I'm not sure what you mean.   The files in the diffpkg.tar.gz file is on the webserver, and the contents can be viewed easily. 

sarah31 wrote:

how would you do this?
sanity checks on diffs would be much more difficult on diffs i would think.

Oh, I think I see what you mean.  The files in the diff archive, are not diffs themselves.  They are the entire file, unmodified.  the difference between the package and the diffpackage is that the diffpackage is stripped of the files that were the same from the previous version of that package.

I figured that creating a package of diff files to "patch" existing files on the system, would not work because you never really know what files the user has modified unless you can't tell in advance which files are config or editable files and which ones arent... therefore putting a lot of hassle on maintainers and such.   So I figured why not create a system that compares the old package file against the new package file and just tarzip up the files that have changed or added.

so if you install widget-1.0.1-3.pkg.tar.gz and still have it in your /var/cache/pacman/pkg directory, then a new version widget-1.0.1-4.pkg.tar.gz comes along.  This application downloads widget-1.0.1-4.diffpkg.tar.gz and uses it to build widget-1.0.1.4.pkg.tar.gz locally from the old one in the cache.

There are some big limitations in this situation.
Firstly, if the new version of the package is re-compiled with different options, then all binaries in the package will likely be different.  Therefore a diff set would not be of any use, unless there are other files in the package that were not modified.

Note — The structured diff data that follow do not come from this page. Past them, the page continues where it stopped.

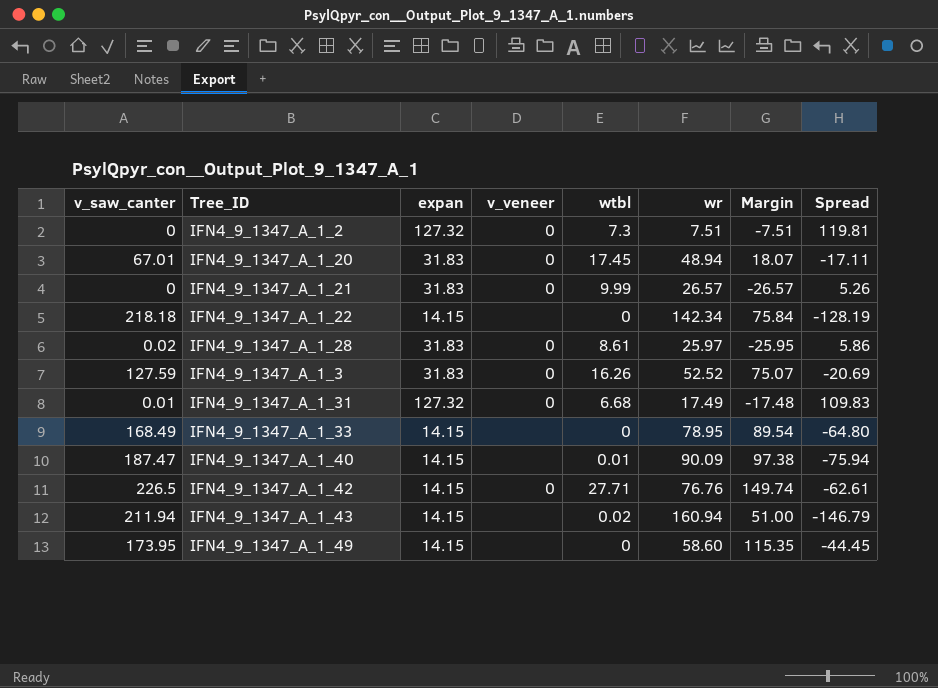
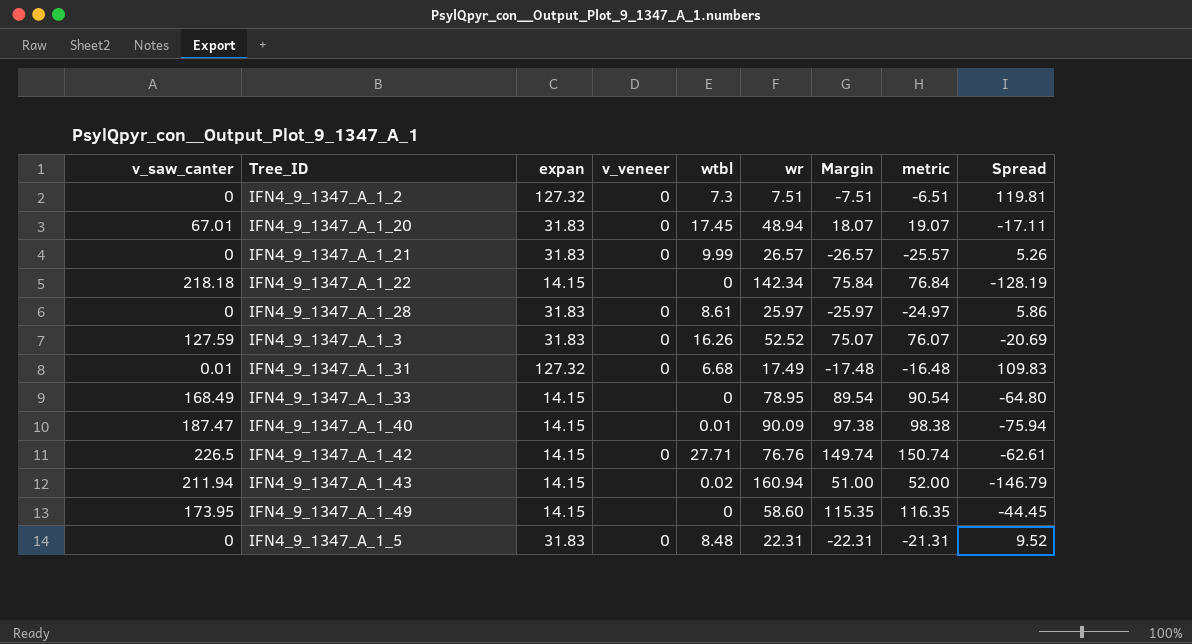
column metric | formula: none -> [Margin] + 1
IFN4_9_1347_A_1_28 | v_saw_canter: 0.02 -> 0
IFN4_9_1347_A_1_28 | Margin: -25.95 -> -25.97
row IFN4_9_1347_A_1_5: none -> 0 | 31.83 | 0 | 8.48 | 22.31 | -22.31 | -21.31 | 9.52

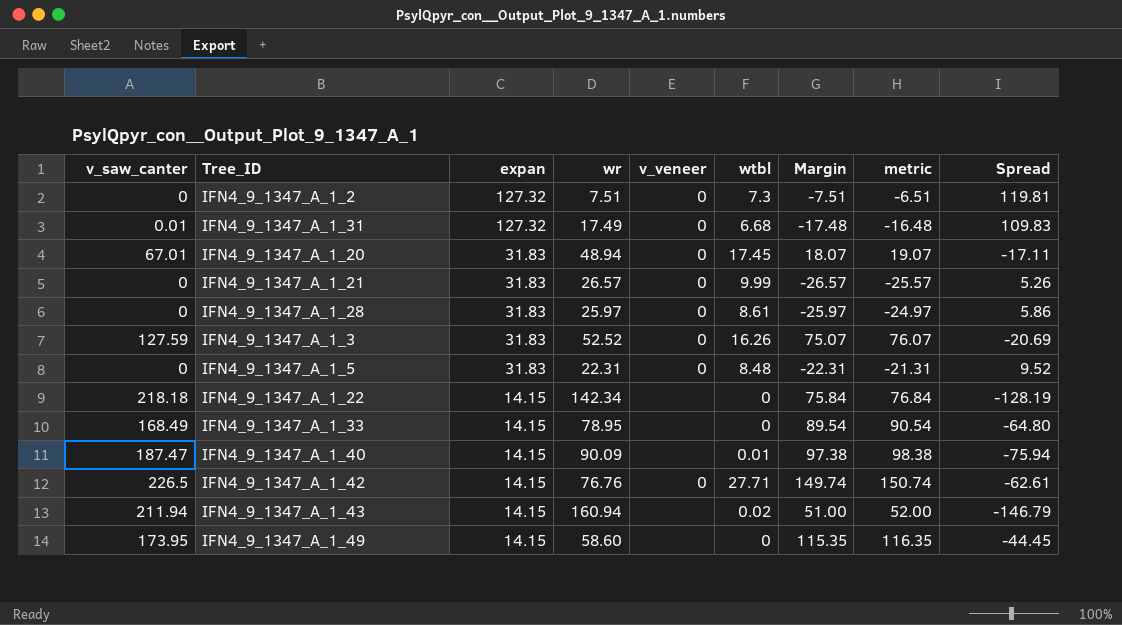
row order: none -> expan descending
column wr | position: 6 -> 4

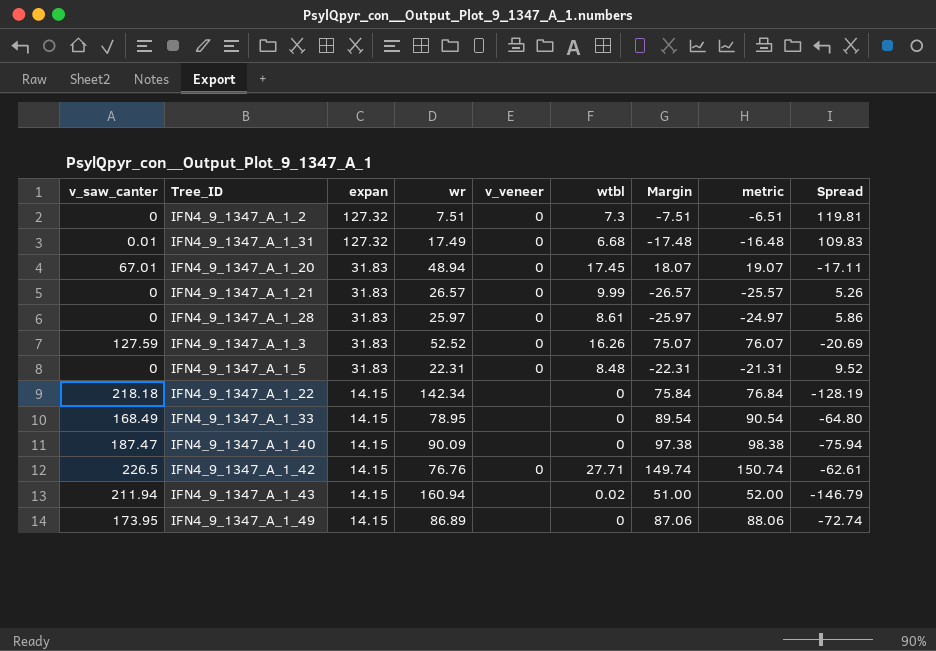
IFN4_9_1347_A_1_40 | wtbl: 0.01 -> 0
IFN4_9_1347_A_1_49 | wr: 58.60 -> 86.89
IFN4_9_1347_A_1_49 | Margin: 115.35 -> 87.06
IFN4_9_1347_A_1_49 | metric: 116.35 -> 88.06
IFN4_9_1347_A_1_49 | Spread: -44.45 -> -72.74

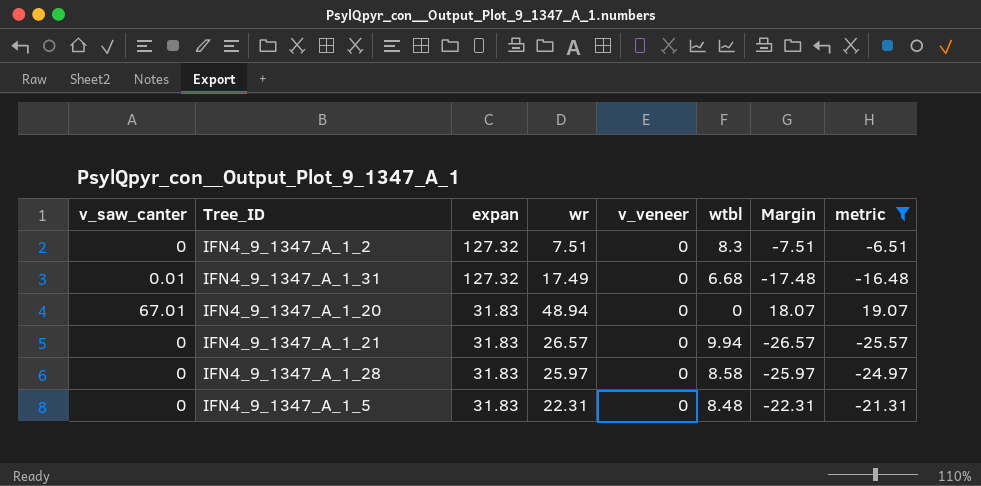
filter: none -> metric <= 19.07
column Spread | formula: [expan] - [wr] -> none
IFN4_9_1347_A_1_2 | wtbl: 7.3 -> 8.3
IFN4_9_1347_A_1_20 | wtbl: 17.45 -> 0
IFN4_9_1347_A_1_21 | wtbl: 9.99 -> 9.94
IFN4_9_1347_A_1_28 | wtbl: 8.61 -> 8.58

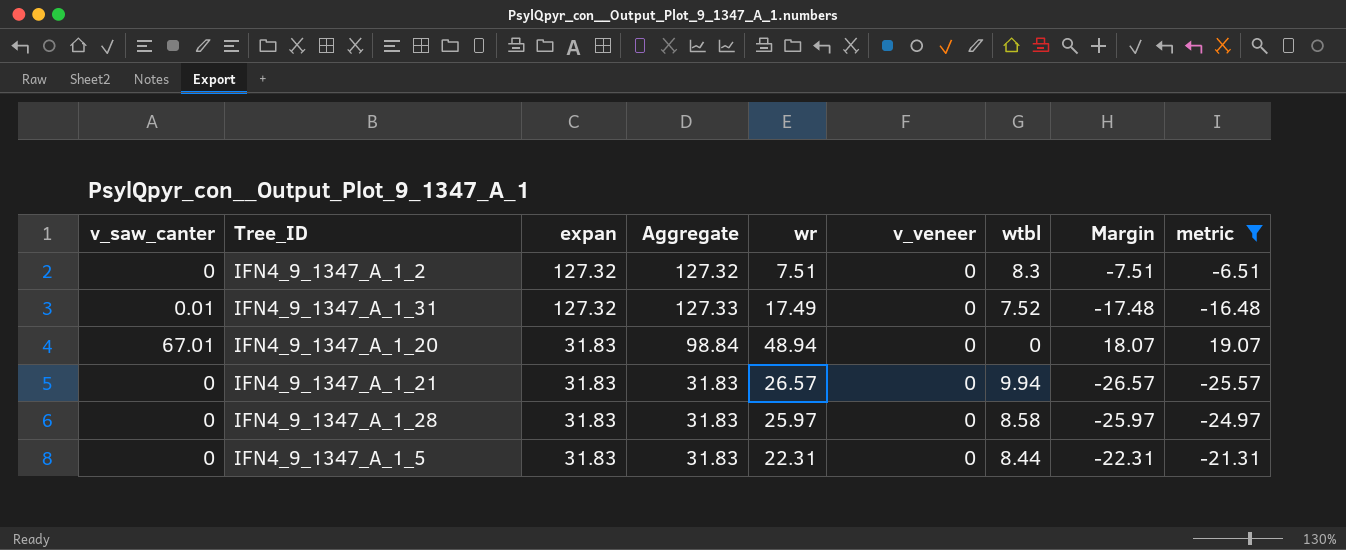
column Aggregate | formula: none -> [v_saw_canter] + [expan]
IFN4_9_1347_A_1_31 | wtbl: 6.68 -> 7.52
IFN4_9_1347_A_1_5 | wtbl: 8.48 -> 8.44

Secondly, If the user has cleared their cache, then they wont have the local file to build apon.

and Thirdly enough files need to be duplicated (and removed) to produce a savings in download size.   So I am thinking that some of the larger ones might be suitable, but certainly not all packages.

So I am guessing that this diff system would only be of benefit to some people, most likely on a slow dial-up internet connection, and it will only really be of benefit on the very slight updates to packages.   And since some people would be willing to use bzip to gain an extra little bit of compression to save download time, they might be willing to use this system which would probably only get an equivilent boost.

Offline

#6 2004-07-13 23:16:51

ravster
Member
From: Queen's U, Kingston, Canada
Registered: 2004-05-02
Posts: 285
Website

Re: package diffs

cjdj wrote:

Oh, I think I see what you mean.  The files in the diff archive, are not diffs themselves.  They are the entire file, unmodified.  the difference between the package and the diffpackage is that the diffpackage is stripped of the files that were the same from the previous version of that package.

so if you install widget-1.0.1-3.pkg.tar.gz and still have it in your /var/cache/pacman/pkg directory, then a new version widget-1.0.1-4.pkg.tar.gz comes along.  This application downloads widget-1.0.1-4.diffpkg.tar.gz and uses it to build widget-1.0.1.4.pkg.tar.gz locally from the old one in the cache.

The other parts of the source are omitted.